Es war kein Wunder, daß des Fürsten Antlitz einen froheren Ausdruck zeigte als in der vergangenen Zeit, denn es war ihm in den letzten Tagen vieles gelungen. Die Eisenacherburg hatten die Streiter noch in der Nacht seines Einzuges in die Burg freiwillig geräumt, und es schien überhaupt ein heilsamer Schrecken über sie gekommen zu sein. Zwar eine Aufforderung, Frieden zu machen und sich zu unterwerfen, beantworteten sie ablehnend, aber von einem Angriff auf die Feste oder auch von einem Widerstande im freien Felde war nicht die Rede. Sie hielten ihre Tore verschlossen und lebten in großer Sorge vor einem erneuten Überfalle des Markgrafen, sandten auch eilige Boten zum Könige mit der dringenden Bitte um Hilfe.

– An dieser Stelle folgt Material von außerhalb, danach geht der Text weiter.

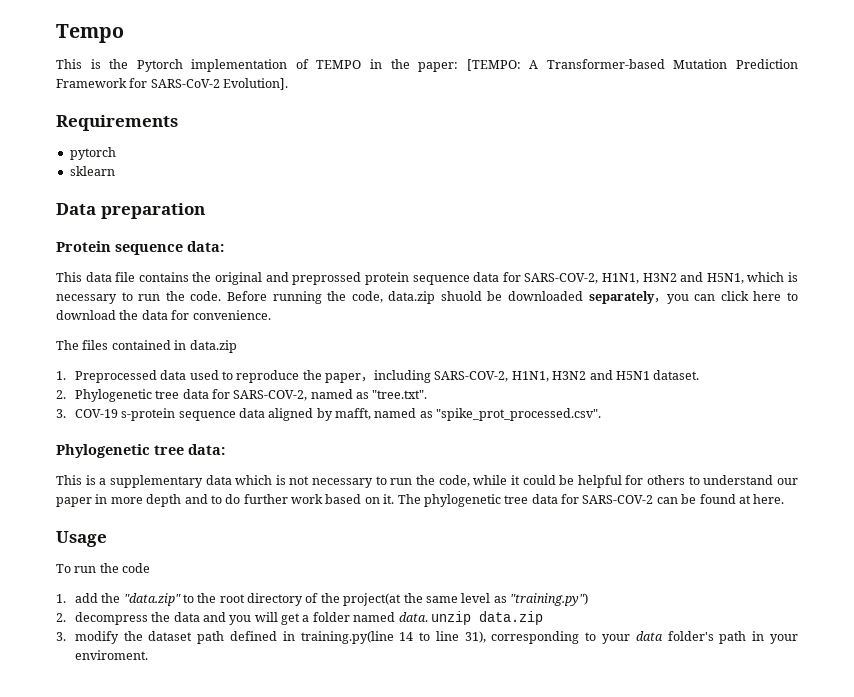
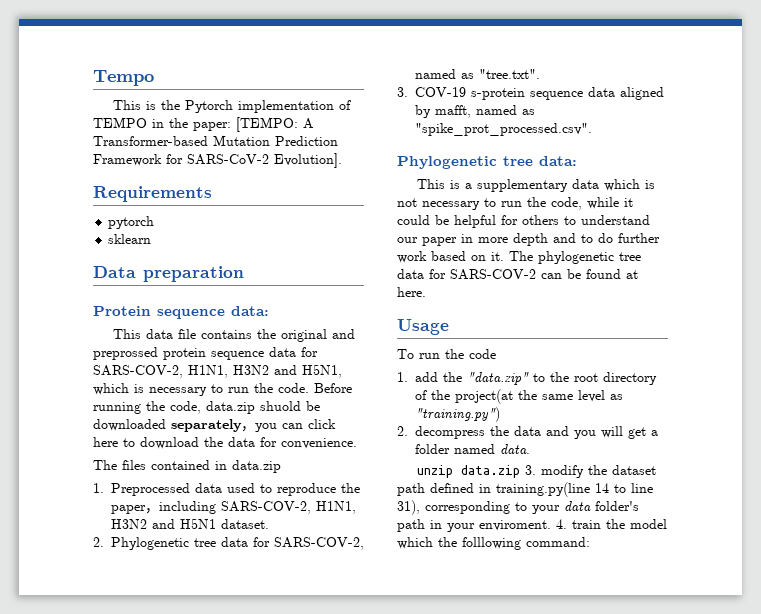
- 2. decompress the data and you will get a folder named data. unzip data.zip
- 3. modify the dataset path defined in training.py(line 14 to line 31), corresponding to your data folder's path in your enviroment.
+ 2. decompress the data and you will get a folder named data.
+ unzip data.zip 3. modify the dataset path defined in training.py(line 14 to line 31), corresponding to your data folder's path in your enviroment.
+ 4. train the model which the folllowing command:

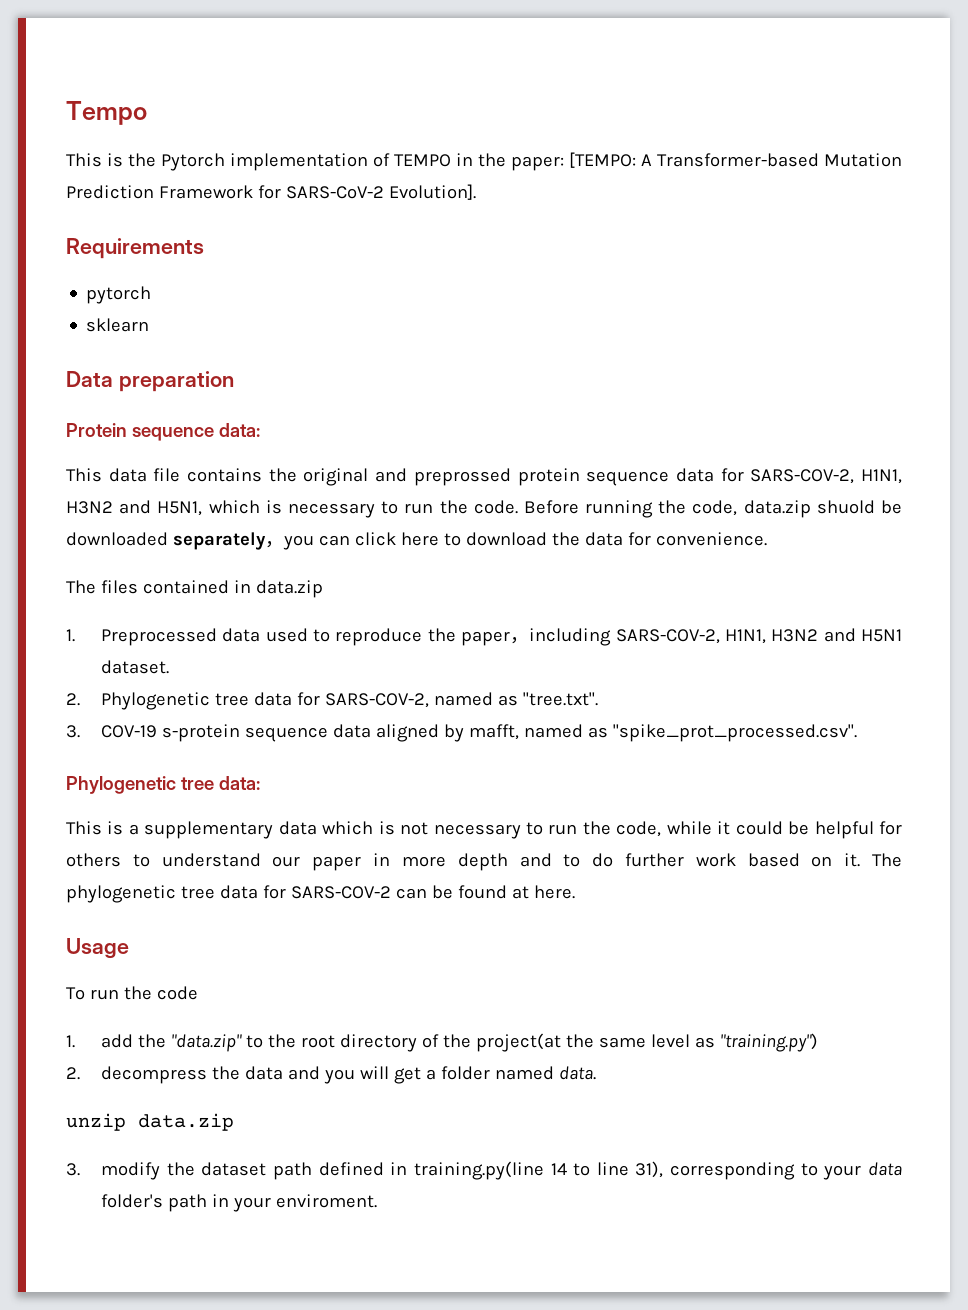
- unzip data.zip 3. modify the dataset path defined in training.py(line 14 to line 31), corresponding to your data folder's path in your enviroment. 4. train the model which the folllowing command:
+ unzip data.zip
+ 3. modify the dataset path defined in training.py(line 14 to line 31), corresponding to your data folder's path in your enviroment.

Fast noch mehr hob seinen Mut ein Schreiben, das er von seinem Bruder erhielt. Mochte nun der Jude Isaschar durch ein verändertes Horoskop oder der Ritter von Schlotheim durch kluges Zureden den Sinn Herrn Diezmanns gewandelt haben – jedenfalls zeigte er sich mit einem Male entschlossen, seinem Bruder nach Kräften beizustehen, wenn der König seinen Angriff erneuern würde. Seine Macht war freilich nicht sehr groß, aber ein halbes Tausend Helme und Lanzen konnte er doch in die Wagschale werfen, und vor allem mußte die offene Parteinahme für den Bruder, mit dem er bisher so selten in Freundschaft gelebt hatte, überall im Lande den besten Eindruck hervorbringen. Endlich sah doch einmal das Volk seine Fürsten einträchtig Schulter an Schulter stehen.

»Gesegnet sei dein Eingang, mein teurer Sohn!« begrüßte ihn die Stimme des Abtes, als er in solchen Gedanken dem Kloster bis auf wenige Schritte nahegekommen war. »Es ist mir lieb, daß du so schnell meinem Rufe gefolgt bist. Ich denke, es wird dich nicht gereuen!«

»Gott grüß' dich, Abt,« sagte der Fürst, indem er sich aus dem Sattel schwang und dem geistlichen Herrn die Hand zum Gruße bot. »Ich dachte mir's schon: Es wird nichts Kleines sein, warum ich in dieser sträflichen Winterkälte nach Reinhardsbrunn reiten sollte.«

»Es ist wahr, heute ist es verflucht kalt,« erwiderte der Abt. »So würde ich sagen, wenn ich zu den Kindern dieser Welt gehörte,« verbesserte er sich.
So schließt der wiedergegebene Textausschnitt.